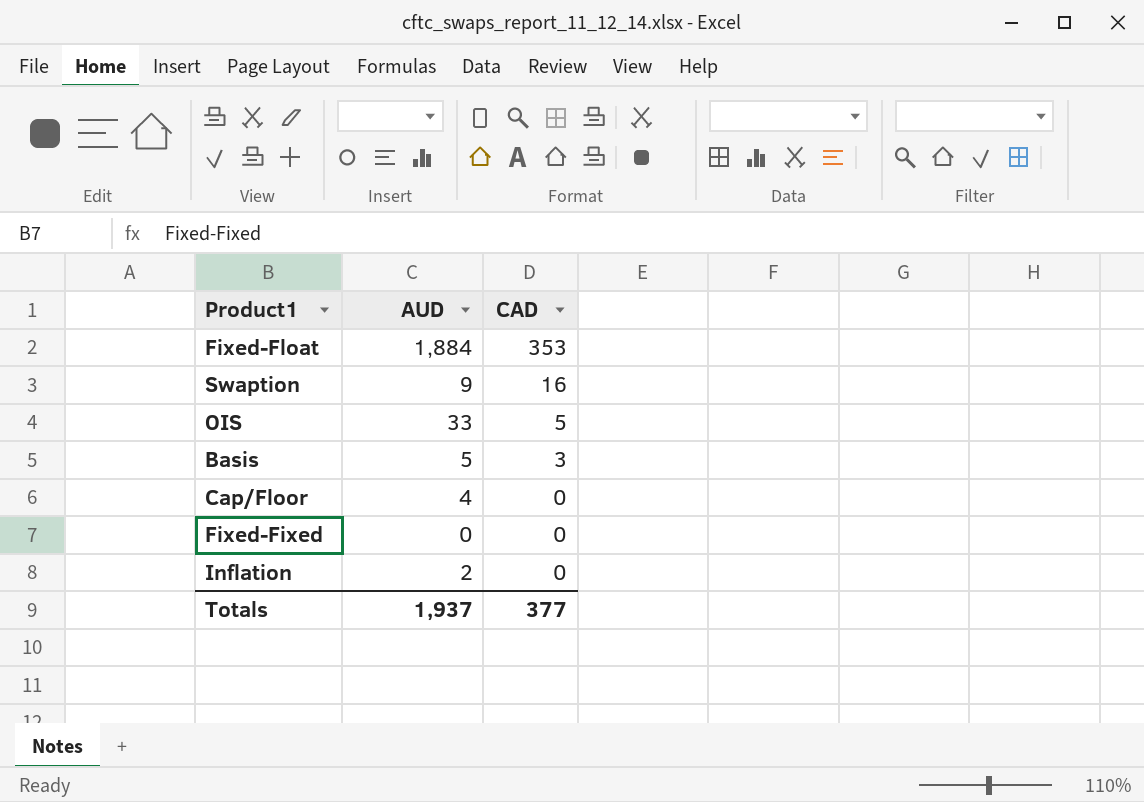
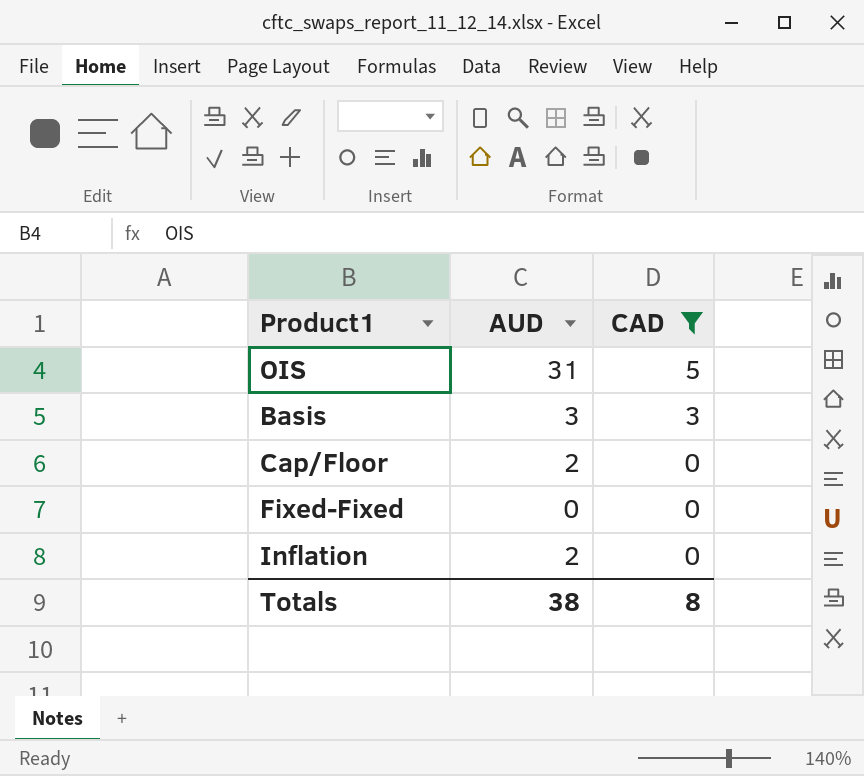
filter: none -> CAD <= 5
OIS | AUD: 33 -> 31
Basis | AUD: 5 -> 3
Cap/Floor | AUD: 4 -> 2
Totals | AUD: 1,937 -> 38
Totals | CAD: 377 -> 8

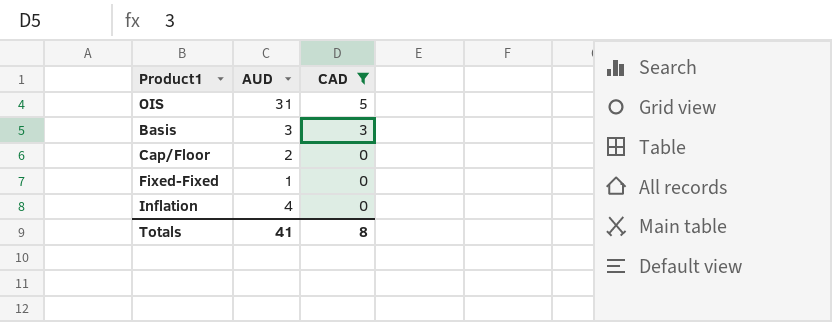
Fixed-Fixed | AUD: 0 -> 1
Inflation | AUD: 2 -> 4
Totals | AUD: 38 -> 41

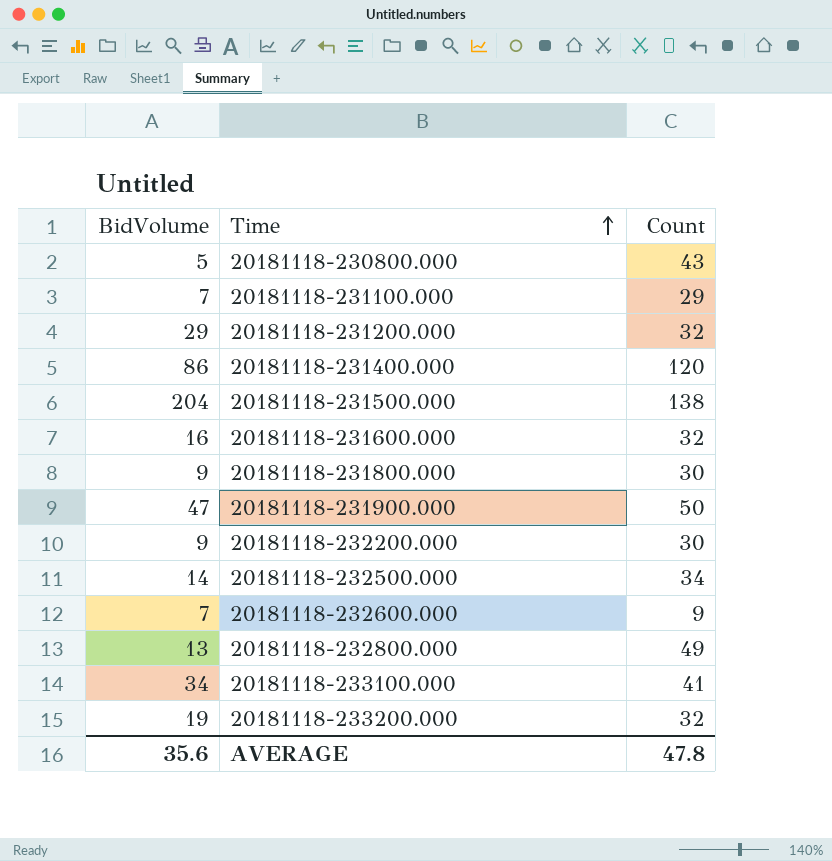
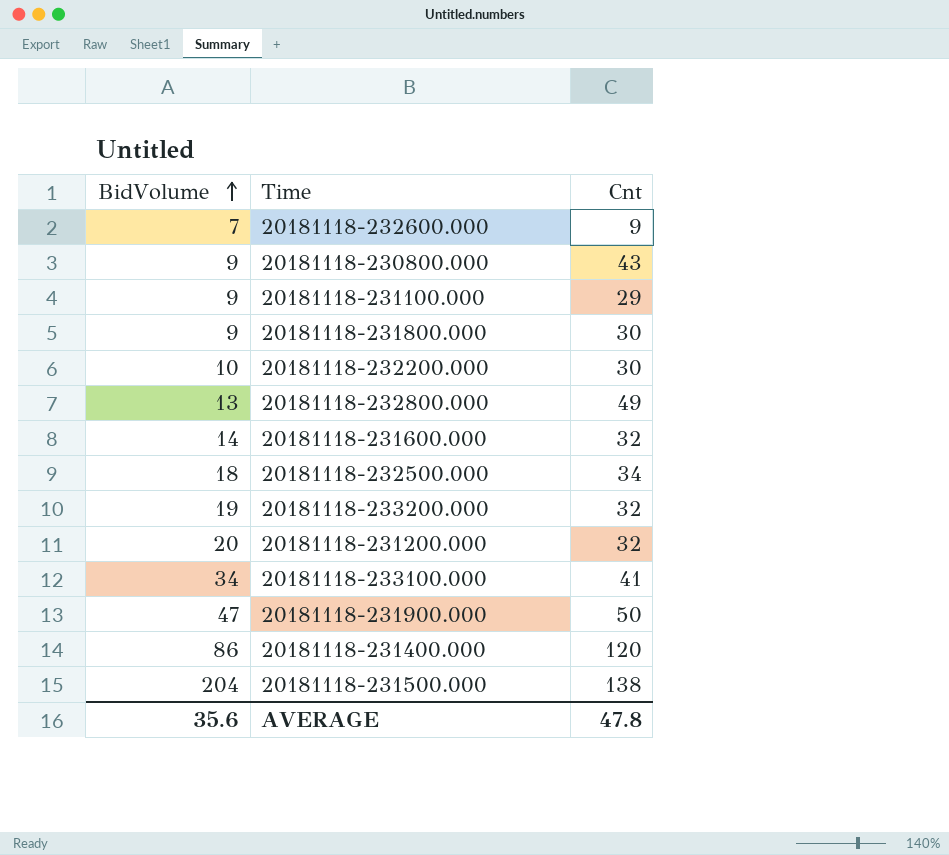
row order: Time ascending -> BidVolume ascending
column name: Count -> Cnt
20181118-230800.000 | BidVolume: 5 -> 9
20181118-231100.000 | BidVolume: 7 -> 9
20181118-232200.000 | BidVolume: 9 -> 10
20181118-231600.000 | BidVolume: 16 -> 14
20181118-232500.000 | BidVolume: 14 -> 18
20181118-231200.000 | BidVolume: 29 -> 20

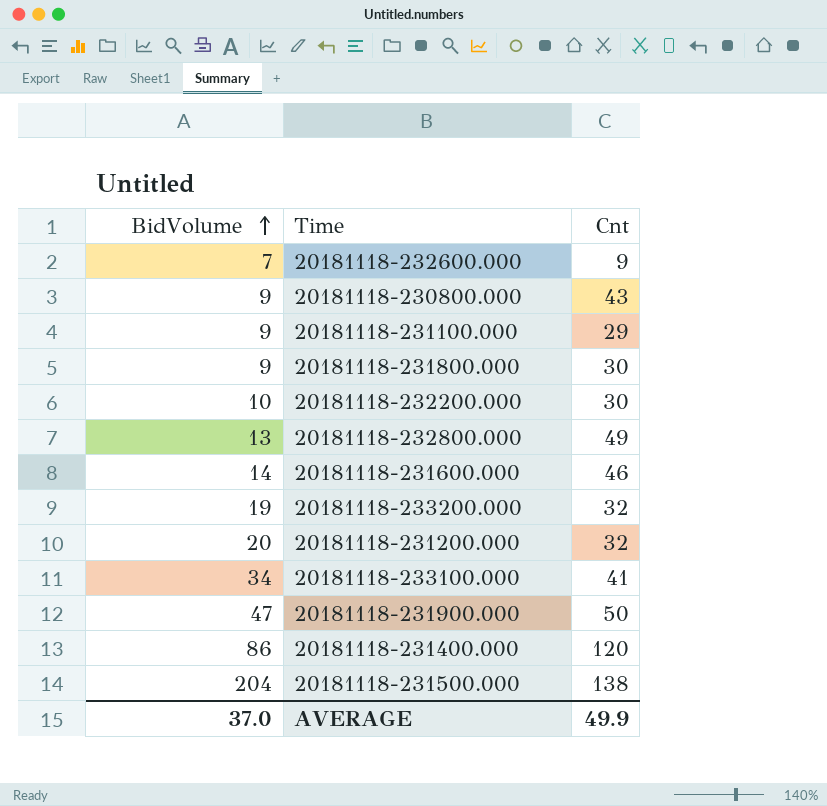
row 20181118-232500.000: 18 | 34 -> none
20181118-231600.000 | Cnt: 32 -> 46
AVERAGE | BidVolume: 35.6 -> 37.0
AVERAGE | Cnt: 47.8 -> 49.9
_ _ _
## Work to complete
Count every line of the listing that includes the word "Totals", then give that count and no other words.

## Solution
3